Il veterano Thierry Lang, classe 1956 di Romont, è uno dei pochi musicisti locali che hanno sviluppato un progetto personale di musica tradizionale svizzera. Professore al Conservatorio di Montreux, ha registrato dei cd per la mitica etichetta americana Blue Note e nel 2008 è stato nominato Cavaliere delle Arti e delle Lettere della Repubblica francese.
“Per rispondere alla domanda, che cosa vi è di svizzero nella musica di questo paese, direi che l’unico elemento comune a tutti è quello di aver avuto accesso ad una eccellente educazione musicale. Questo, sommato ad un miscuglio culturale tipico del nostro paese, ha prodotto una generazione di artisti con una proiezione internazionale “, sostiene Arnaud Robert.
“In effetti, i musicisti jazz svizzeri sono riusciti meglio di tutti gli altri ad attraversare le frontiere più difficili, che non sono quelle internazionali, ma quelle interne tra le varie culture. Musicisti provenienti dalla Svizzera tedesca, francese e italiana lavorano assieme, senza problemi”.
La storia del jazz in Svizzera risale agli anni ’20, quando iniziano le prime registrazioni e si formano le prime orchestre da ballo.
Per i giovani di quei tempi, il jazz è una forma di ribellione e un vento di libertà rispetto ai rigidi codici sociali borghesi.
Nel 1966, Claude Nobs fonda il Festival Jazz di Montreux, riuscendo ad allacciare numerosi contatti internazionali.
Nel 1974, vi è una piccola rivoluzione con la fondazione a Ginevra dell’Associazione per l’incoraggiamento della musica improvvisata, che ottiene sovvenzioni pubbliche.

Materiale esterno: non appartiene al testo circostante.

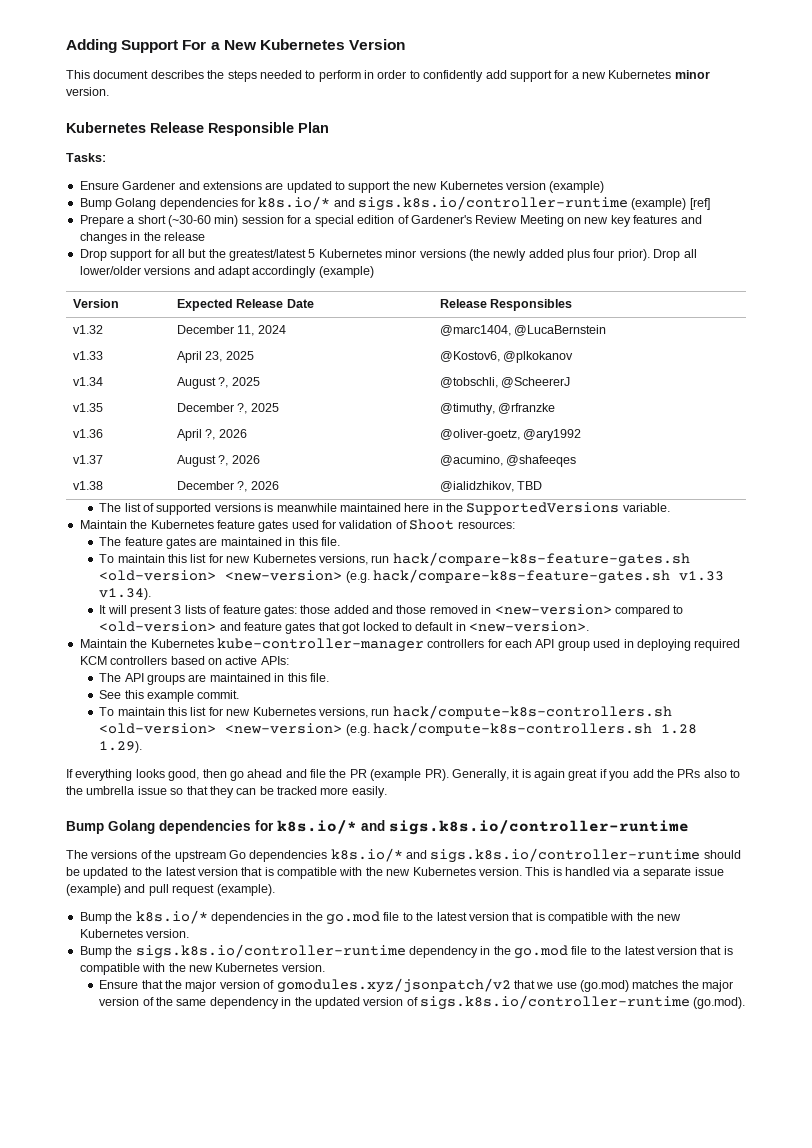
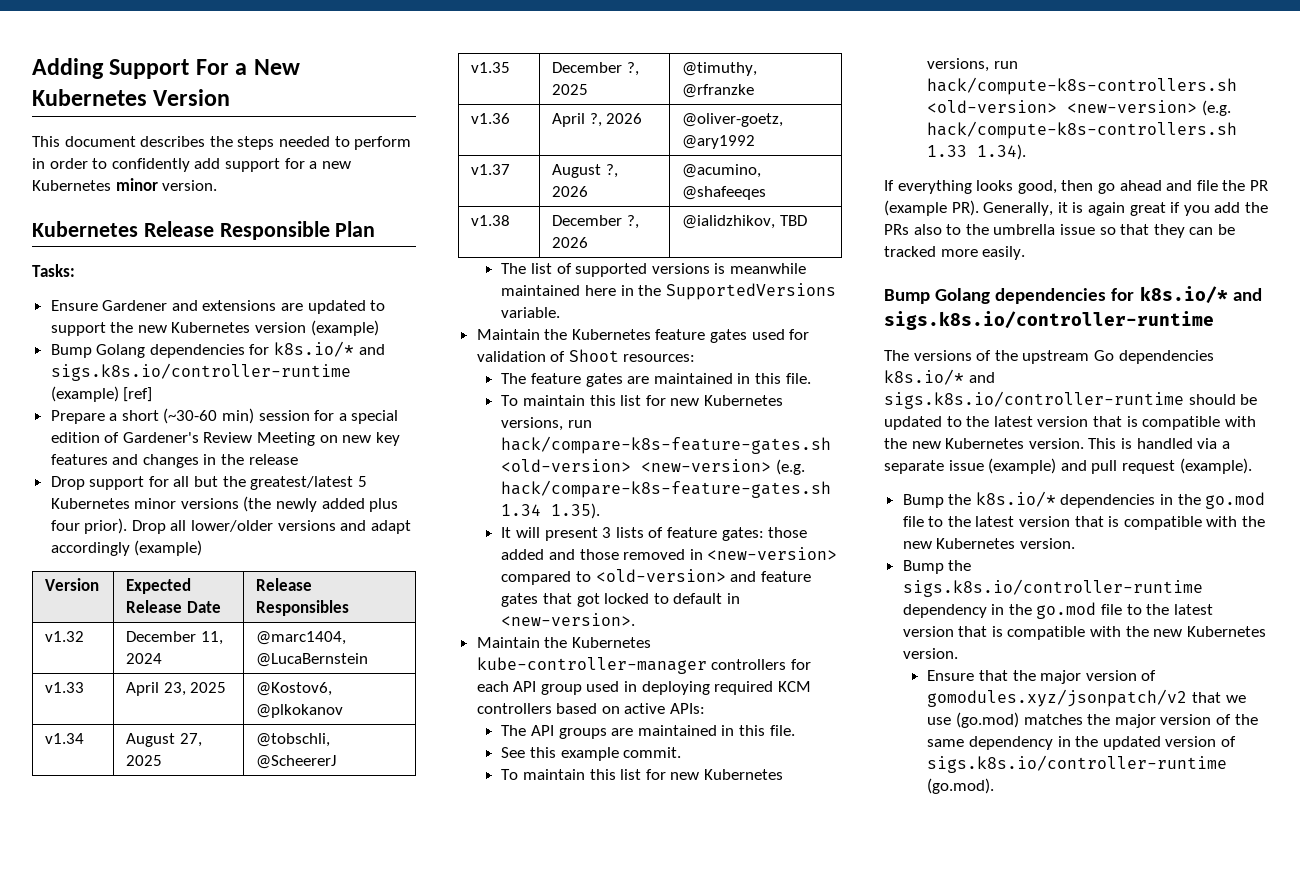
- v1.34 | August ?, 2025 | @tobschli, @ScheererJ
+ v1.34 | August 27, 2025 | @tobschli, @ScheererJ
- To maintain this list for new Kubernetes versions, run hack/compare-k8s-feature-gates.sh <old-version> <new-version> (e.g. hack/compare-k8s-feature-gates.sh v1.33 v1.34).
+ To maintain this list for new Kubernetes versions, run hack/compare-k8s-feature-gates.sh <old-version> <new-version> (e.g. hack/compare-k8s-feature-gates.sh 1.34 1.35).
- To maintain this list for new Kubernetes versions, run hack/compute-k8s-controllers.sh <old-version> <new-version> (e.g. hack/compute-k8s-controllers.sh 1.28 1.29).
+ To maintain this list for new Kubernetes versions, run hack/compute-k8s-controllers.sh <old-version> <new-version> (e.g. hack/compute-k8s-controllers.sh 1.33 1.34).

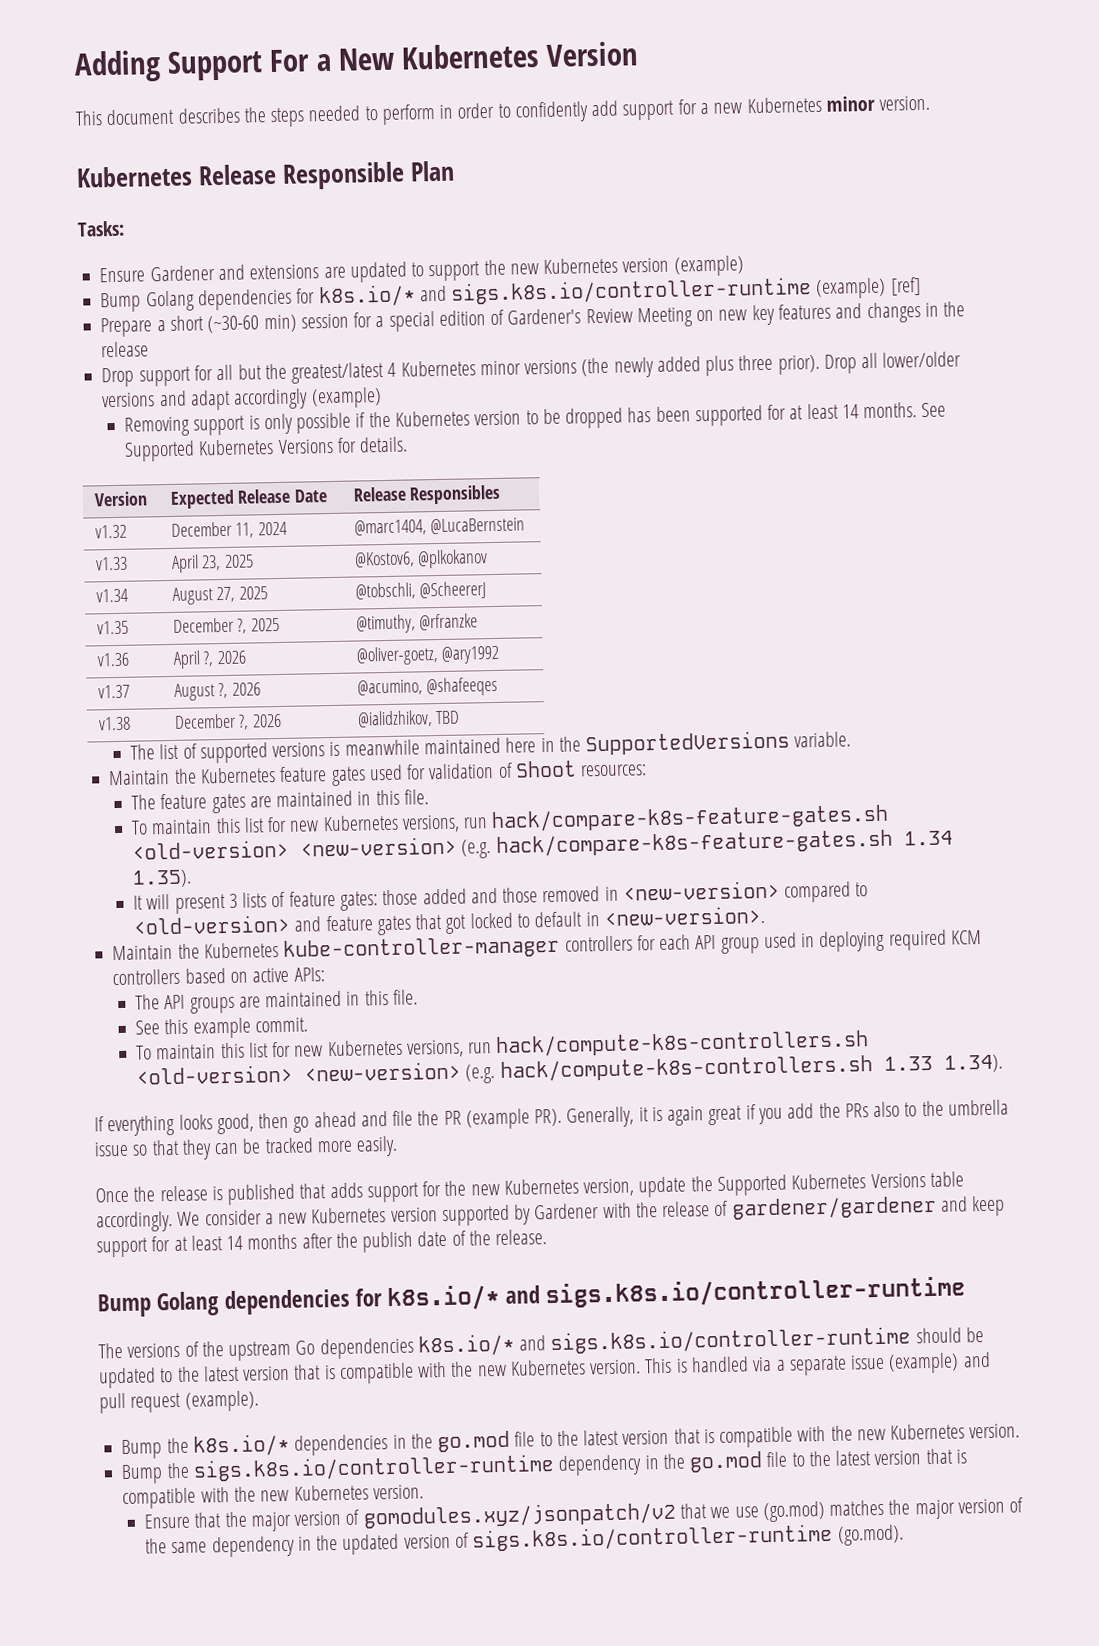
- Drop support for all but the greatest/latest 5 Kubernetes minor versions (the newly added plus four prior).
+ Drop support for all but the greatest/latest 4 Kubernetes minor versions (the newly added plus three prior).
+ Removing support is only possible if the Kubernetes version to be dropped has been supported for at least 14 months. See Supported Kubernetes Versions for details.
+ Once the release is published that adds support for the new Kubernetes version, update the Supported Kubernetes Versions table accordingly. We consider a new Kubernetes version supported by Gardener with the release of gardener/gardener and keep support for at least 14 months after the publish date of the release.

L’anno seguente nasce il Festival Jazz di Willisau, vicino a Lucerna, che riesce ben presto a conquistare un suo posto di fronte alla crescente concorrenza delle rassegne internazionali.
Nel 1976 la Swiss Jazz School di Berna inizia a conferire diplomi accademici di jazz, equivalenti ai titoli attribuiti dai Conservatori di musica classica.
Teddy Stauffer (1909-1991), direttore di banda. Era conosciuto come il re dello swing in Germania.
George Gruntz (1932-2013), pianista jazz, compositore e direttore di un’orchestra.
Franco Ambrosetti (1941) trombettista jazz e compositore.
Pierre Favre (1937), batterista jazz e percussionista.
Irène Schweizer (1941) pianista jazz, specialista di libere improvvisazioni.
Claude Nobs (1936-2013), fondatore e direttore del Festival Jazz di Montreux.